DATASET EXCERPTS:
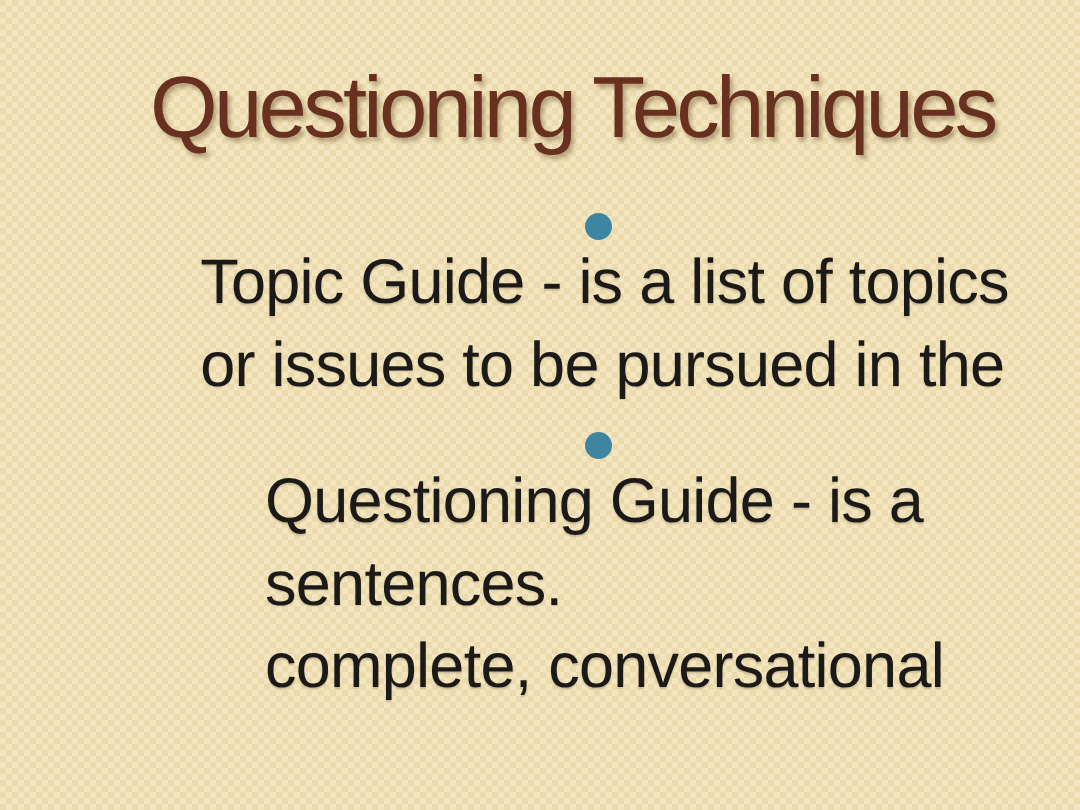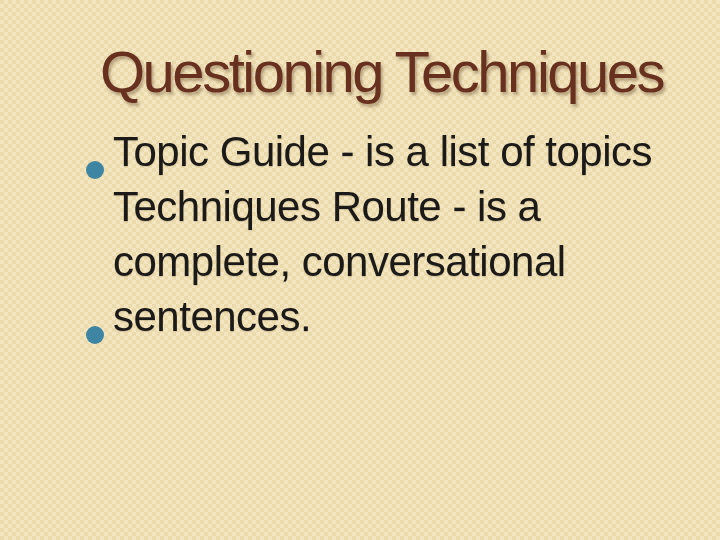--- a/index.html
+++ b/index.html
@@ -35,21 +35,22 @@
     text-align: right;
   }
   .content {
     position: absolute;
     left: 86px;
     top: 124px;
     right: 0;
   }
   .bullet-item {
     display: flex;
-    align-items: flex-end;
+    align-items: center;
+    flex-direction: column;
   }
   .marker {
     flex: 0 0 auto;
     width: 18px;
     height: 18px;
     border-radius: 50%;
     margin-top: 18px;
     margin-right: 9px;
     background: var(--bullet-marker, #3e85a3);
   }
@@ -72,26 +73,27 @@
 <div class="slide">
 
   <h1 class="title">Questioning Techniques</h1>
 
   <div class="content">
 
     <div class="bullet-item">
       <span class="marker"></span>
       <div class="lines">
         <div class="line">Topic Guide - is a list of topics</div>
+        <div class="line">or issues to be pursued in the</div>
       </div>
     </div>
 
     <div class="bullet-item">
       <span class="marker"></span>
       <div class="lines">
-        <div class="line">Techniques Route - is a</div>
+        <div class="line">Questioning Guide - is a</div>
+        <div class="line">sentences.</div>
         <div class="line">complete, conversational</div>
-        <div class="line">sentences.</div>
       </div>
     </div>
 
   </div>
 </div>
 
 </body></html>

EXERCISE GOAL:
A verbatim transcription of the records, pictures excluded, is the required output.

WRITTEN RESPONSE:
--- a/index.html
+++ b/index.html
@@ -35,21 +35,22 @@
     text-align: right;
   }
   .content {
     position: absolute;
     left: 86px;
     top: 124px;
     right: 0;
   }
   .bullet-item {
     display: flex;
-    align-items: flex-end;
+    align-items: center;
+    flex-direction: column;
   }
   .marker {
     flex: 0 0 auto;
     width: 18px;
     height: 18px;
     border-radius: 50%;
     margin-top: 18px;
     margin-right: 9px;
     background: var(--bullet-marker, #3e85a3);
   }
@@ -72,26 +73,27 @@
 <div class="slide">
 
   <h1 class="title">Questioning Techniques</h1>
 
   <div class="content">
 
     <div class="bullet-item">
       <span class="marker"></span>
       <div class="lines">
         <div class="line">Topic Guide - is a list of topics</div>
+        <div class="line">or issues to be pursued in the</div>
       </div>
     </div>
 
     <div class="bullet-item">
       <span class="marker"></span>
       <div class="lines">
-        <div class="line">Techniques Route - is a</div>
+        <div class="line">Questioning Guide - is a</div>
+        <div class="line">sentences.</div>
         <div class="line">complete, conversational</div>
-        <div class="line">sentences.</div>
       </div>
     </div>
 
   </div>
 </div>
 
 </body></html>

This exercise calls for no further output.